• Your goal
Starting from the top of the entries below and ending with the line containing "color:#0f172a; font-size:13px; line-height:22px;", restate every line word for word, pictures omitted.

Web document revisions:
- Opening Delimiter -
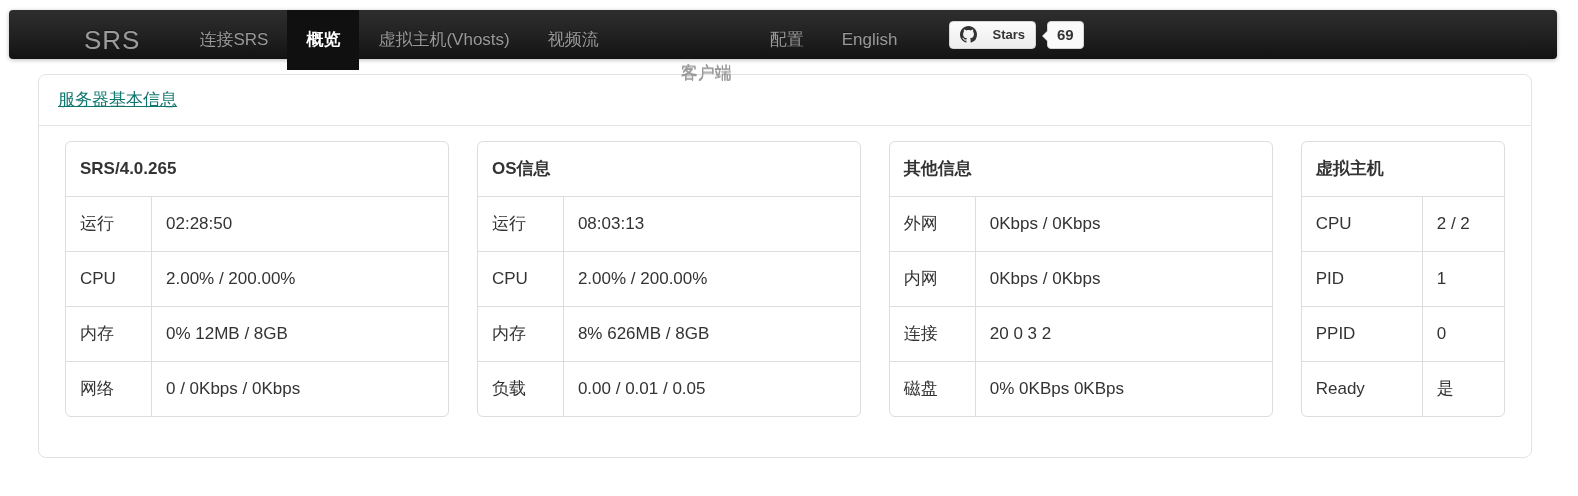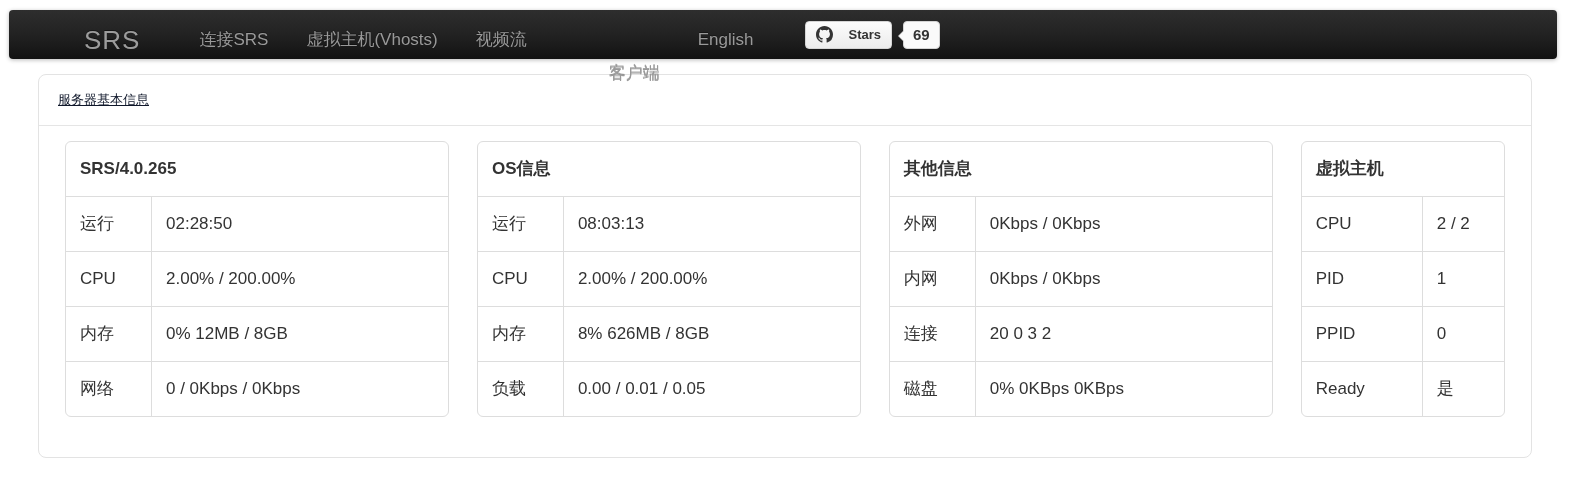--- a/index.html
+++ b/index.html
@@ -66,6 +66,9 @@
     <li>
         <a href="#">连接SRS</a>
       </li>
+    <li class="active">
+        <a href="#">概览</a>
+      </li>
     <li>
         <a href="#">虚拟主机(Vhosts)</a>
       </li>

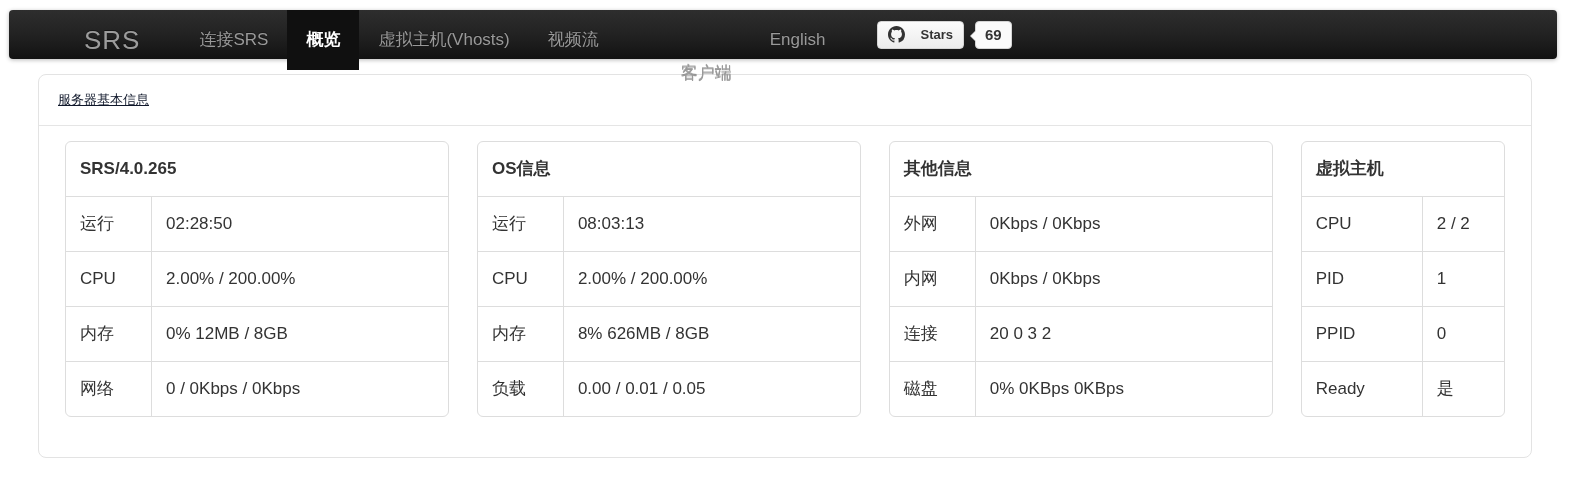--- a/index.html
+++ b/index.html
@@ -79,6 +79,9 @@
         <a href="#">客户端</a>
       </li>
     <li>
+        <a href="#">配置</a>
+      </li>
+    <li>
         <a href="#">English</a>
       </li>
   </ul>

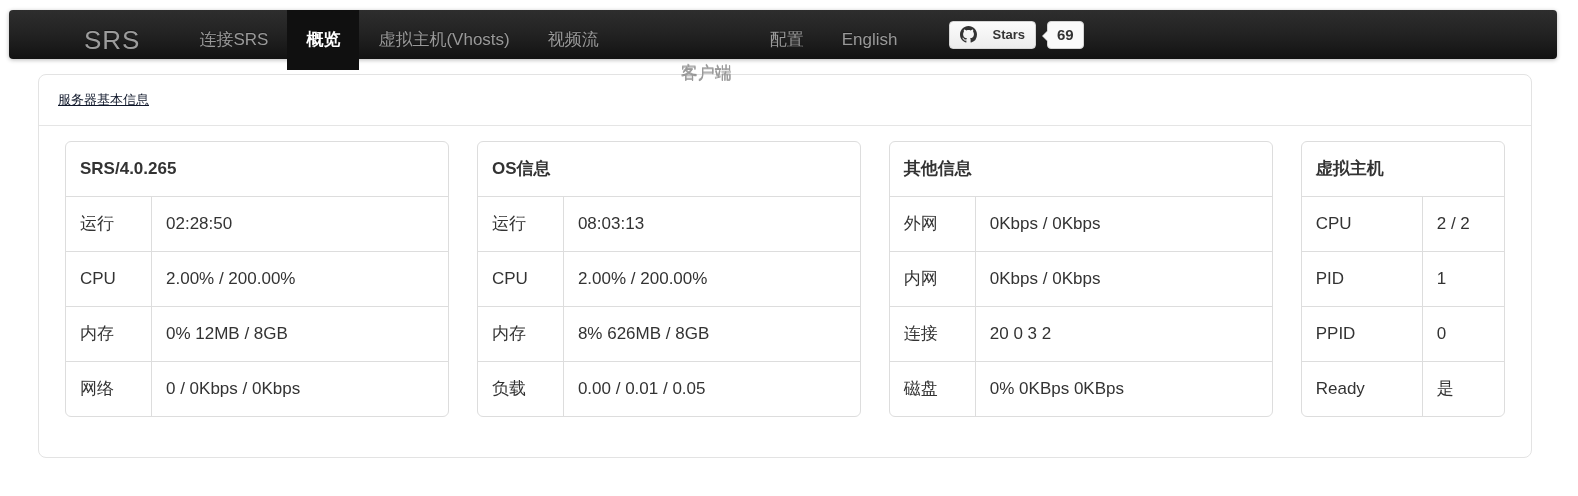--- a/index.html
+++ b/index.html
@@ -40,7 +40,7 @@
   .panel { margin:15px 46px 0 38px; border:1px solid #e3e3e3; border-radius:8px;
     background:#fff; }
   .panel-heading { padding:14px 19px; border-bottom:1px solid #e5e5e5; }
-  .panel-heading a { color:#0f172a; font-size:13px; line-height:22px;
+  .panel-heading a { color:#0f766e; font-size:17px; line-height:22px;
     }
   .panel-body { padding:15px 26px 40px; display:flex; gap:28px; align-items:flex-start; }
- Closing Delimiter -
• Result
--- a/index.html
+++ b/index.html
@@ -66,6 +66,9 @@
     <li>
         <a href="#">连接SRS</a>
       </li>
+    <li class="active">
+        <a href="#">概览</a>
+      </li>
     <li>
         <a href="#">虚拟主机(Vhosts)</a>
       </li>

--- a/index.html
+++ b/index.html
@@ -79,6 +79,9 @@
         <a href="#">客户端</a>
       </li>
     <li>
+        <a href="#">配置</a>
+      </li>
+    <li>
         <a href="#">English</a>
       </li>
   </ul>

--- a/index.html
+++ b/index.html
@@ -40,7 +40,7 @@
   .panel { margin:15px 46px 0 38px; border:1px solid #e3e3e3; border-radius:8px;
     background:#fff; }
   .panel-heading { padding:14px 19px; border-bottom:1px solid #e5e5e5; }
-  .panel-heading a { color:#0f172a; font-size:13px; line-height:22px;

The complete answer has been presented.